Quality of Service Guarantees for Cloud Services CS848 Project presentation by Alexey Karyakin David R. Cheriton School of Computer Science University of Waterloo March 2010

Outline 1. Performance of cloud services (Amazon EC2, Amazon S3) 2. Current QoS frameworks (media streaming, network communication) 3. QoS in databases and other IT applications 4. QoS contract specification 5. Enforcing QoS requirements

Implications of cloud computing on performance expectations The cost of cloud services is claimed to be lower due to extensive sharing of resources; However, a higher degree of sharing would automatically mean less guarantees of performance; Since performance expectations of users may be affected by the resource sharing, explicit quality of service requirements could be used;

The types of CPU usage pricing in Amazon AWS 1. Paid per machine-hour - Amazon EC2, Elastic MapReduce, Relational Database Services (MySQL) - On-Demand, Spot, Reservation pricing 2. Paid per request - Amazon S3, SQS 3. Paid per actual CPU consumption - Amazon SimpleDB According to Amazon SLA, the provider can throttle any user's activity at any time

Research of actual cloud performance 1. Simson L. Garfinkel, Technical Report TR-08-07: An Evaluation of Amazon s Grid Computing Services: EC2, S3 and SQS, Harvard University, 2007 2. Edward Walker. Benchmarking Amazon EC2. In Proceedings of USENIX'2008, Volume: 33, Issue: 5, pages 18-23, October 2008.

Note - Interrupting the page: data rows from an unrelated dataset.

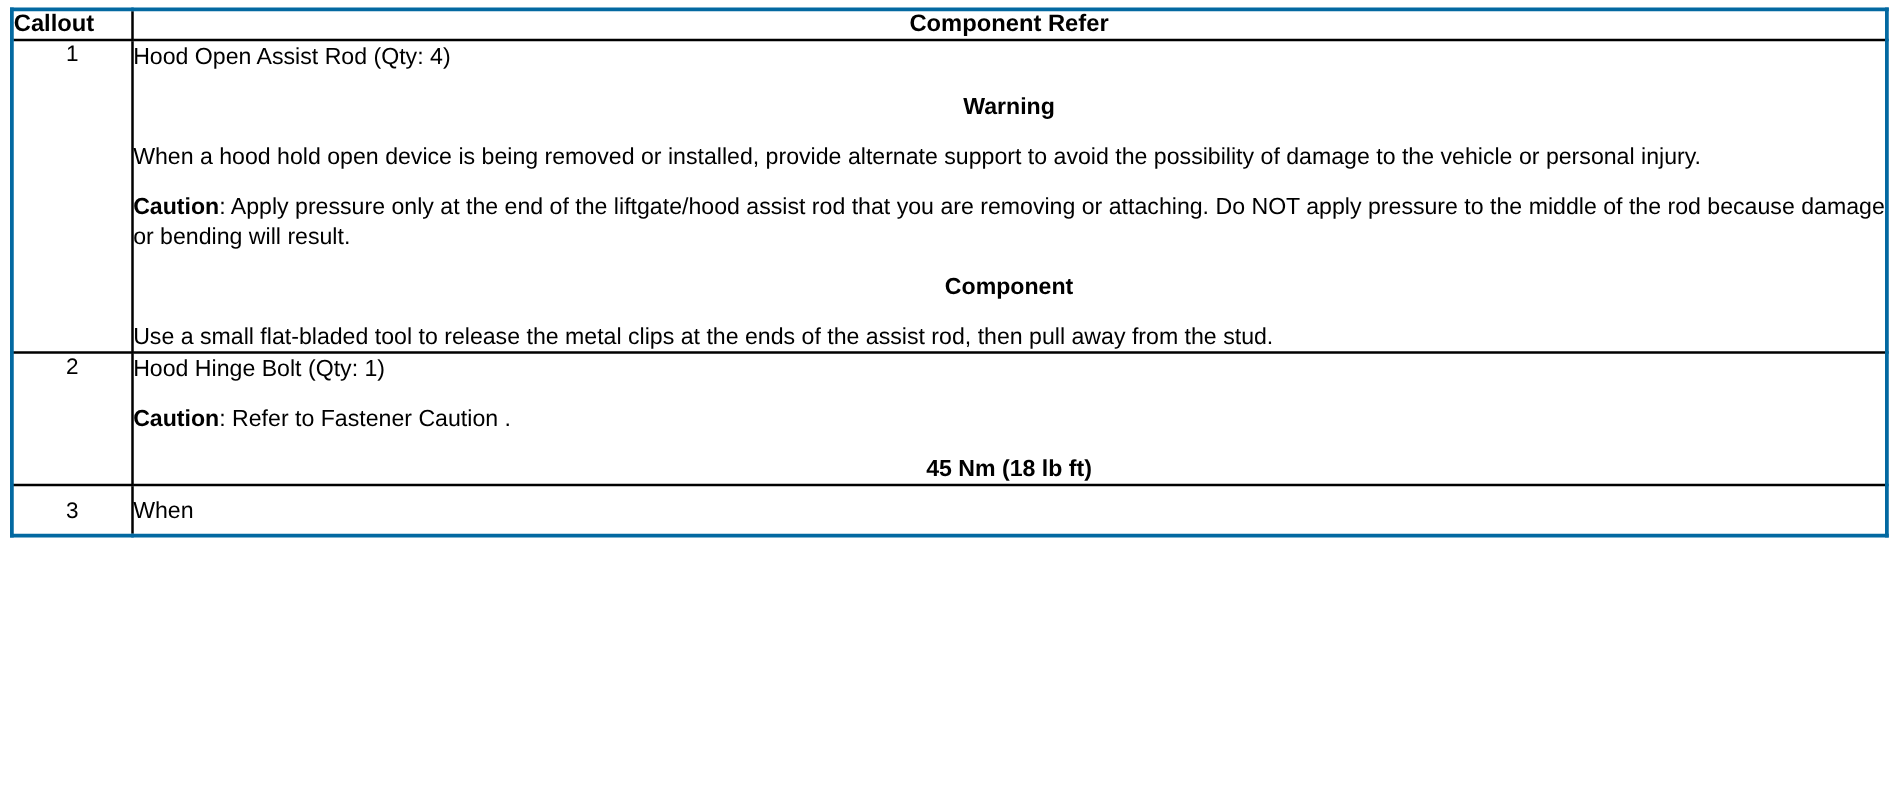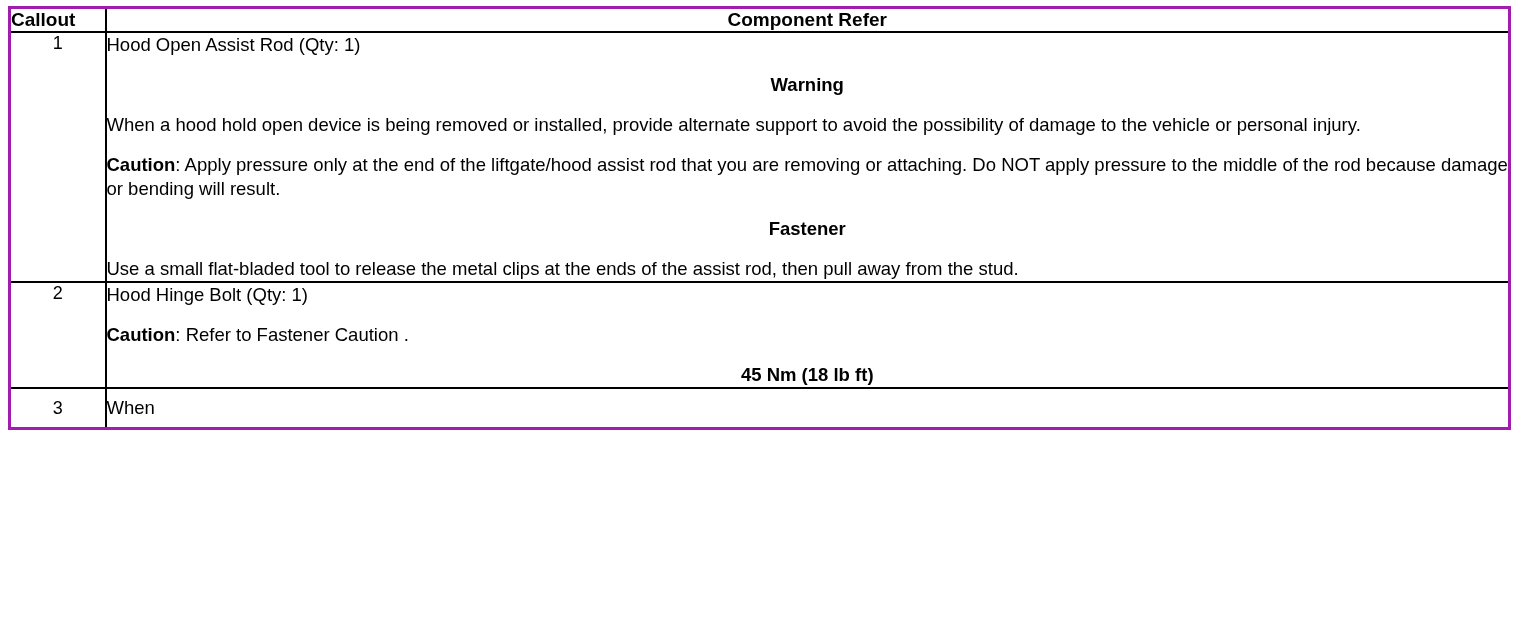"Callout" table.component-table { border: 3px solid #a21caf -> 3px solid #0369a1 }
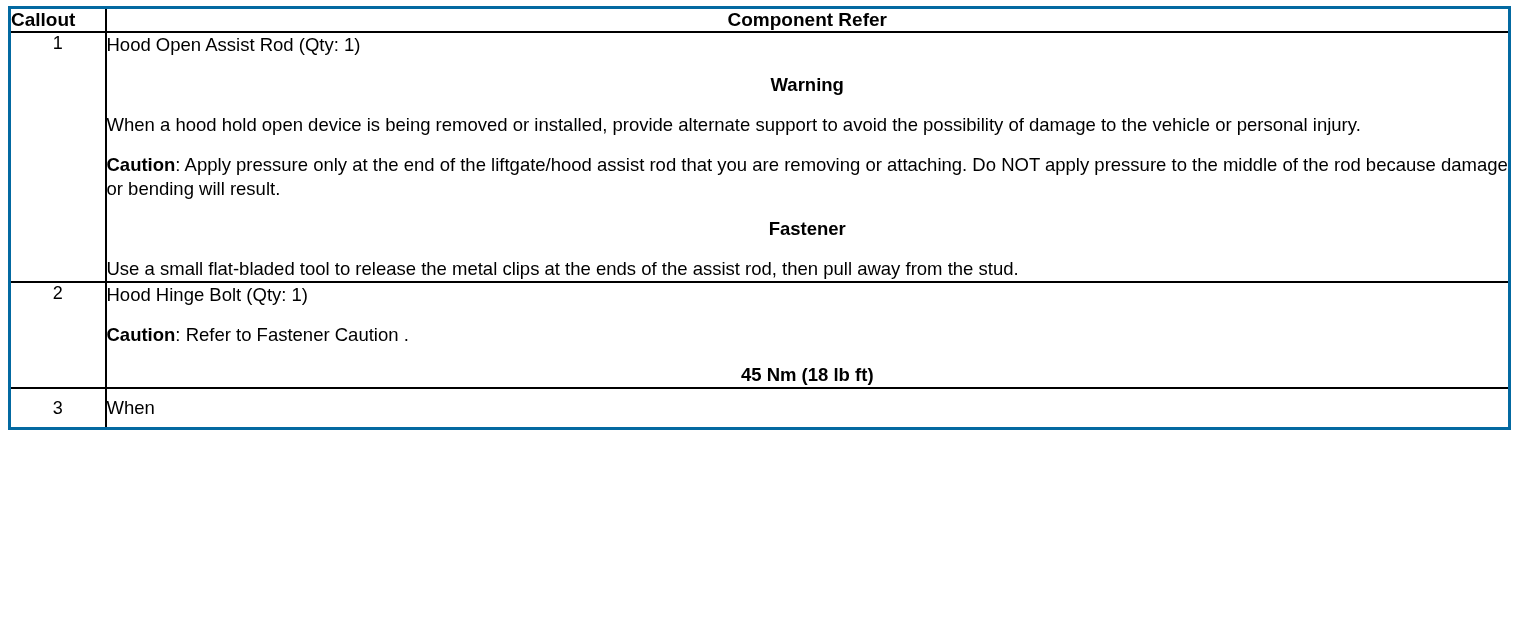"Hood Open Assist Rod (Qty:" p { text: 1 -> 4 }
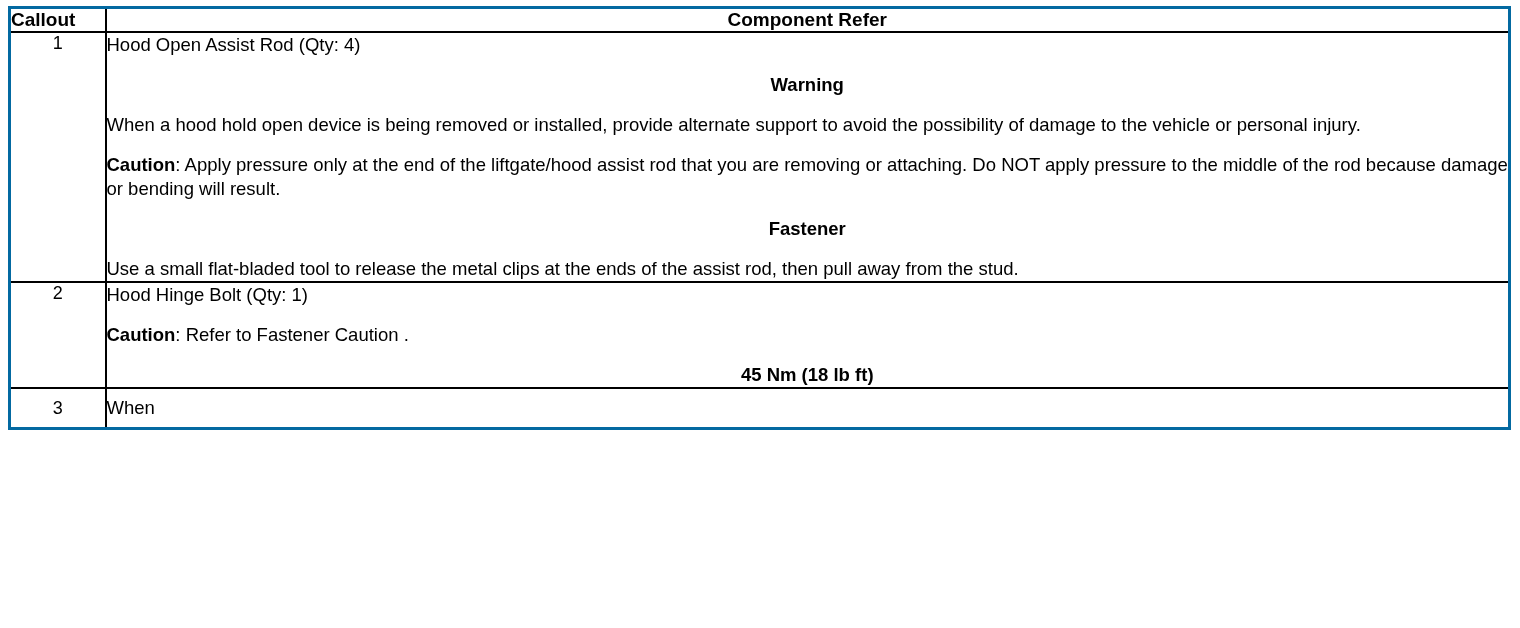"Fastener" p.bold { text: Fastener -> Component }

Garfinkel: variance of read throughput from EC2

Garfinkel: variance of S3 throughput from EC2

Garfinkel: some conclusion 1. Response time stability: between 10% to 20% requests suffer 5x worse performance; 2. For small requests (1B), response time for successive requests to the same bucket is independent, that mean that in case of delay an application could issue another requests that may complete sooner; 3. That is not the case for larger requests (100MB): several requests are likely to complete at the same time; 4. No legal guarantees of service; Amazon has a right to terminate the service any time for any reason 5. AWS is generally fast, responsive, and very reliable, availability is excellent

Walker: NAS parallel benchmark 1. The benchmark containing 8 test programs simulating schientific computations, e.g. fluid dynamics; 2. OpenMPI used for interconnect API 3. The configurations for the test are the same for a local cluster and EC2 cluster

Walker: single node result

Walker: cluster results

Walker: some conclusion 1. The benchmark is a parallel scientific benchmark with high sensitivity to interconnect latency so great degradation in the cluster test comparing to Infiniband is expected; 2. In the single node test the degradation is moderate;

Existing QoS frameworks: media streaming 1. End-to-end (intergation principle) 2. Declarative 3. Types of requirements: - flow synchronization an analog to consistency - flow performance - level of service (deterministic, predictive, best-effort) - management policy (tradeoff between media quality and bandwidth) - cost of service 4. Mechanisms to achieve QoS: - QoS mapping to underlying services (thread priorities, etc) - admission testing - resource reservation protocol

Existing QoS frameworks: network communication 1. Approaches: - intserv: reservation of resources, RSVP (RFC 2205) - diffserv: priorities based on the type of traffic, implemented as Differentiated Services Field (DS Field) in the IPv4 and IPv6 Headers (RFC 2474) 2. QoS isn't widely used: only used in some enterprise networks, not on Internet, supported by some routers 3. Problems with internet QoS: - hard to support reservation in high-volume routers for thousands of concurrent sessions - encryped traffic cannot be inspected - ability to abuse QoS policies by both users and providers 4. It is argued that increasing internet bandwidth is a better way to meet users' quality expectations instead of employing some form of QoS

Types of quality (QoS dimensions) 1. Performance: response time, mean throughput 2. Quality of result set: data freshness, correctness, amount of data returned 3. Economic factors of query execution especially important for a scalable utility service Those requirements are often contradictory.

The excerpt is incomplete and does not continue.